• Records for the exercise:

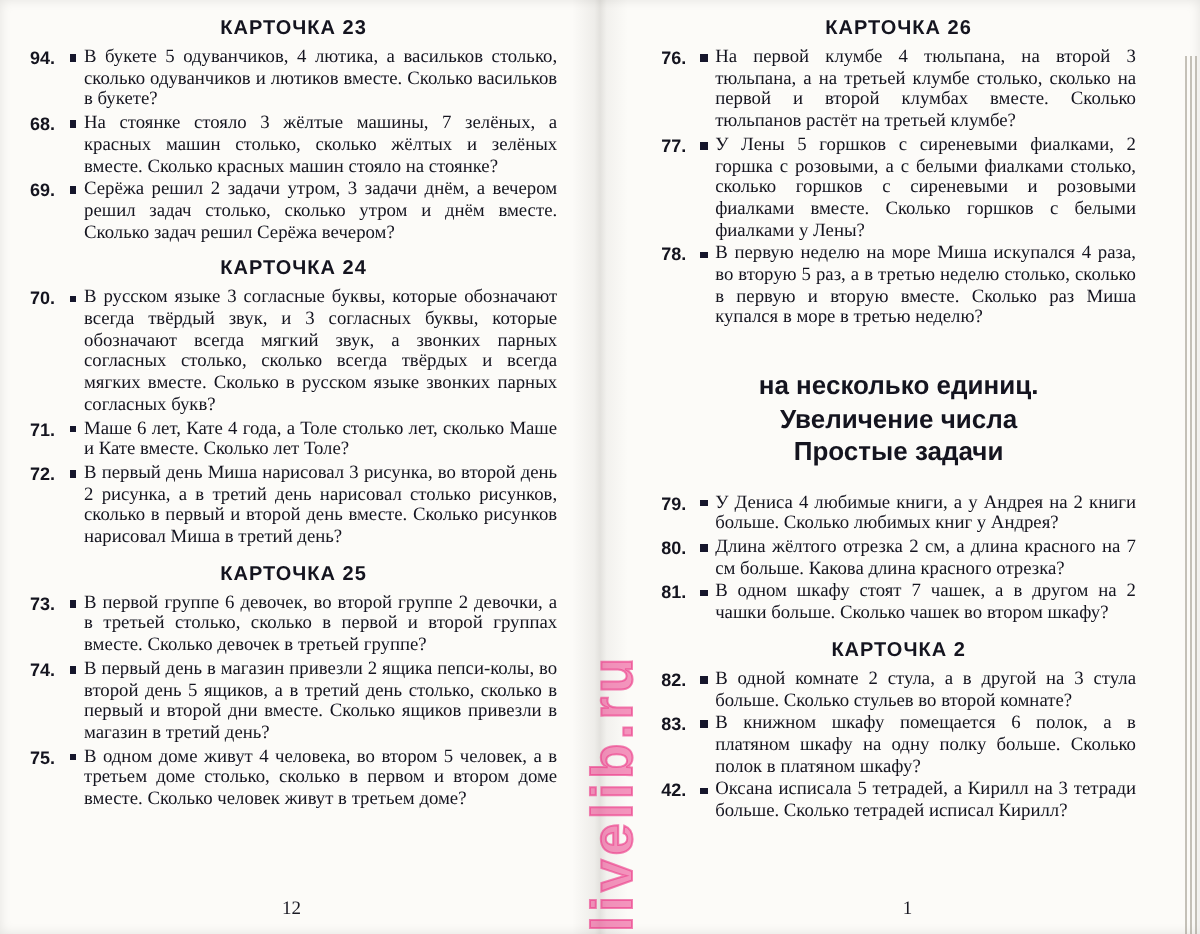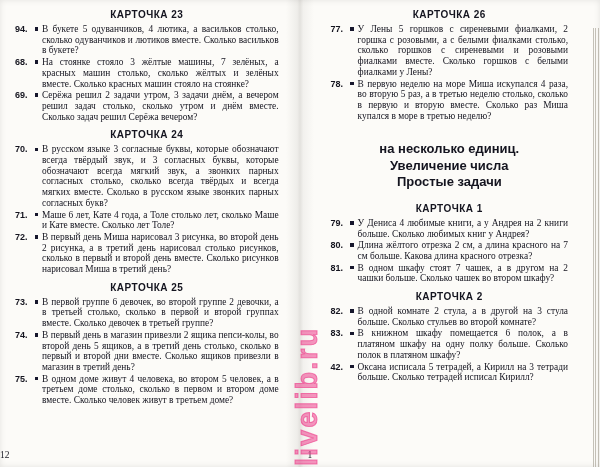--- a/index.html
+++ b/index.html
@@ -177,6 +177,11 @@
     <div class="page-content">
         <div class="card-header">КАРТОЧКА 26</div>
         <div class="problem">
+          <span class="pnum">76.</span>
+          <span class="psquare"></span>
+          <span class="ptext">На первой клумбе 4 тюльпана, на второй 3 тюльпана, а на третьей клумбе столько, сколько на первой и второй клумбах вместе. Сколько тюльпанов растёт на третьей клумбе?</span>
+        </div>
+        <div class="problem">
           <span class="pnum">77.</span>
           <span class="psquare"></span>
           <span class="ptext">У Лены 5 горшков с сиреневыми фиалками, 2 горшка с розовыми, а с белыми фиалками столько, сколько горшков с сиреневыми и розовыми фиалками вместе. Сколько горшков с белыми фиалками у Лены?</span>

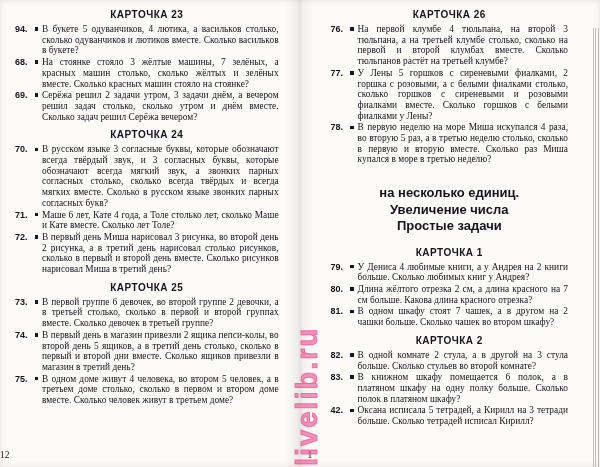--- a/index.html
+++ b/index.html
@@ -196,7 +196,6 @@
           <div>Увеличение числа</div>
           <div>Простые задачи</div>
         </div>
-        <div class="card-header">КАРТОЧКА 1</div>
         <div class="problem">
           <span class="pnum">79.</span>
           <span class="psquare"></span>

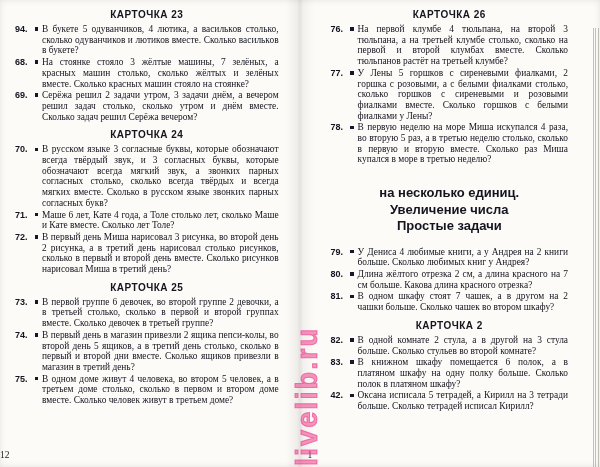--- a/index.html
+++ b/index.html
@@ -72,6 +72,7 @@
     position:absolute;
     bottom:7px; left:0;
     width:100%;
+    text-align:center;
     font-size:9.5px;
     color:#1a1a24;
   }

• Goal of the exercise: The records above need to be copied exactly, though not their pictures.

• Written response:
--- a/index.html
+++ b/index.html
@@ -177,6 +177,11 @@
     <div class="page-content">
         <div class="card-header">КАРТОЧКА 26</div>
         <div class="problem">
+          <span class="pnum">76.</span>
+          <span class="psquare"></span>
+          <span class="ptext">На первой клумбе 4 тюльпана, на второй 3 тюльпана, а на третьей клумбе столько, сколько на первой и второй клумбах вместе. Сколько тюльпанов растёт на третьей клумбе?</span>
+        </div>
+        <div class="problem">
           <span class="pnum">77.</span>
           <span class="psquare"></span>
           <span class="ptext">У Лены 5 горшков с сиреневыми фиалками, 2 горшка с розовыми, а с белыми фиалками столько, сколько горшков с сиреневыми и розовыми фиалками вместе. Сколько горшков с белыми фиалками у Лены?</span>

--- a/index.html
+++ b/index.html
@@ -196,7 +196,6 @@
           <div>Увеличение числа</div>
           <div>Простые задачи</div>
         </div>
-        <div class="card-header">КАРТОЧКА 1</div>
         <div class="problem">
           <span class="pnum">79.</span>
           <span class="psquare"></span>

--- a/index.html
+++ b/index.html
@@ -72,6 +72,7 @@
     position:absolute;
     bottom:7px; left:0;
     width:100%;
+    text-align:center;
     font-size:9.5px;
     color:#1a1a24;
   }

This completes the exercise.